[Opening SUPPLIED DATA section]
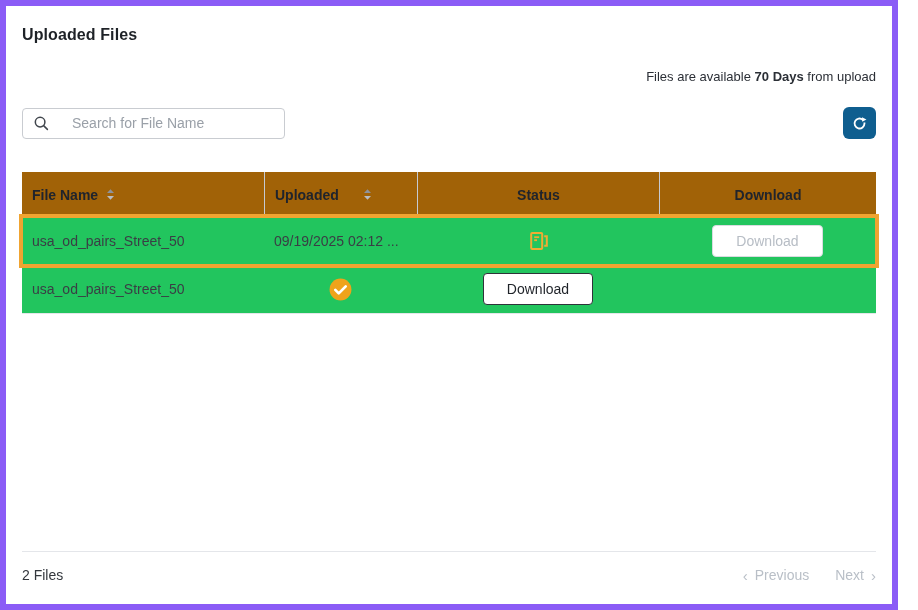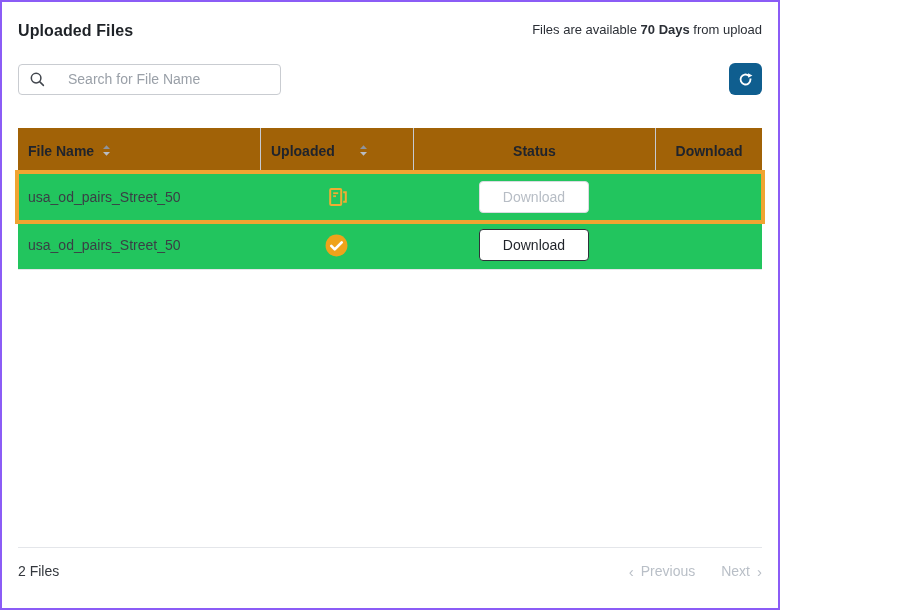--- a/index.html
+++ b/index.html
@@ -1,31 +1,31 @@
 <!DOCTYPE html>
 <html><head>
 <meta charset="utf-8">
 <style>
   html,body{margin:0;padding:0;background:#fff;}
   .frame{
     box-sizing:border-box;
-    width:780px;height:610px;
-    border:2px solid #8b5cf6;
+    width:898px;height:610px;
+    border:6px solid #8b5cf6;
     background:#fff;
     position:relative;
     font-family:"Liberation Sans",sans-serif;
     color:#2b2f36;
     overflow:hidden;
   }
   .content{position:absolute;left:16px;right:16px;top:0;}
 
   
   .topbar{display:flex;justify-content:space-between;align-items:flex-start;margin-top:20px;}
   .page-title{font-size:16px;font-weight:700;color:#1e2227;letter-spacing:.1px;}
-  .avail-note{font-size:13px;color:#2b2f36;}
+  .avail-note{font-size:13px;color:#2b2f36;margin-top:43px;}
   .avail-note b{font-weight:700;}
 
   
   .search-row{display:flex;justify-content:space-between;align-items:center;margin-top:23px;}
   .search-box{
     display:flex;align-items:center;gap:21px;
     width:263px;height:31px;box-sizing:border-box;
     border:1px solid #c9ccd1;border-radius:4px;background:#fff;
     padding:0 10px;
   }
@@ -143,20 +143,21 @@
         <div class="th center divider">
           <span>Status</span>
         </div>
         <div class="th center divider">
           <span>Download</span>
         </div>
       </div>
 
       <div class="trow highlight">
         <div class="td left">usa_od_pairs_Street_50</div>
+        <div class="td left">09/19/2025 02:12 ...</div>
         <div class="td center">
           <span style="display:inline-flex;">
             <svg width="24" height="24" viewBox="0 0 24 24">
               <rect x="5.2" y="4" width="11" height="16" rx="1" fill="none" stroke="#f0ac33" stroke-width="2"></rect>
               <line x1="8.2" y1="8.2" x2="13.2" y2="8.2" stroke="#f0ac33" stroke-width="1.8"></line>
               <line x1="8.2" y1="11.2" x2="11" y2="11.2" stroke="#f0ac33" stroke-width="1.8"></line>
               <path d="M18.2 7.3 h2.6 v9.4 h-2.6" fill="none" stroke="#f0ac33" stroke-width="2"></path>
             </svg>
           </span>
         </div>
[Closing SUPPLIED DATA section]
- _EXERCISE_
Output the entries above verbatim. Omit the images.

- _RESULT OF THIS TASK_
--- a/index.html
+++ b/index.html
@@ -1,31 +1,31 @@
 <!DOCTYPE html>
 <html><head>
 <meta charset="utf-8">
 <style>
   html,body{margin:0;padding:0;background:#fff;}
   .frame{
     box-sizing:border-box;
-    width:780px;height:610px;
-    border:2px solid #8b5cf6;
+    width:898px;height:610px;
+    border:6px solid #8b5cf6;
     background:#fff;
     position:relative;
     font-family:"Liberation Sans",sans-serif;
     color:#2b2f36;
     overflow:hidden;
   }
   .content{position:absolute;left:16px;right:16px;top:0;}
 
   
   .topbar{display:flex;justify-content:space-between;align-items:flex-start;margin-top:20px;}
   .page-title{font-size:16px;font-weight:700;color:#1e2227;letter-spacing:.1px;}
-  .avail-note{font-size:13px;color:#2b2f36;}
+  .avail-note{font-size:13px;color:#2b2f36;margin-top:43px;}
   .avail-note b{font-weight:700;}
 
   
   .search-row{display:flex;justify-content:space-between;align-items:center;margin-top:23px;}
   .search-box{
     display:flex;align-items:center;gap:21px;
     width:263px;height:31px;box-sizing:border-box;
     border:1px solid #c9ccd1;border-radius:4px;background:#fff;
     padding:0 10px;
   }
@@ -143,20 +143,21 @@
         <div class="th center divider">
           <span>Status</span>
         </div>
         <div class="th center divider">
           <span>Download</span>
         </div>
       </div>
 
       <div class="trow highlight">
         <div class="td left">usa_od_pairs_Street_50</div>
+        <div class="td left">09/19/2025 02:12 ...</div>
         <div class="td center">
           <span style="display:inline-flex;">
             <svg width="24" height="24" viewBox="0 0 24 24">
               <rect x="5.2" y="4" width="11" height="16" rx="1" fill="none" stroke="#f0ac33" stroke-width="2"></rect>
               <line x1="8.2" y1="8.2" x2="13.2" y2="8.2" stroke="#f0ac33" stroke-width="1.8"></line>
               <line x1="8.2" y1="11.2" x2="11" y2="11.2" stroke="#f0ac33" stroke-width="1.8"></line>
               <path d="M18.2 7.3 h2.6 v9.4 h-2.6" fill="none" stroke="#f0ac33" stroke-width="2"></path>
             </svg>
           </span>
         </div>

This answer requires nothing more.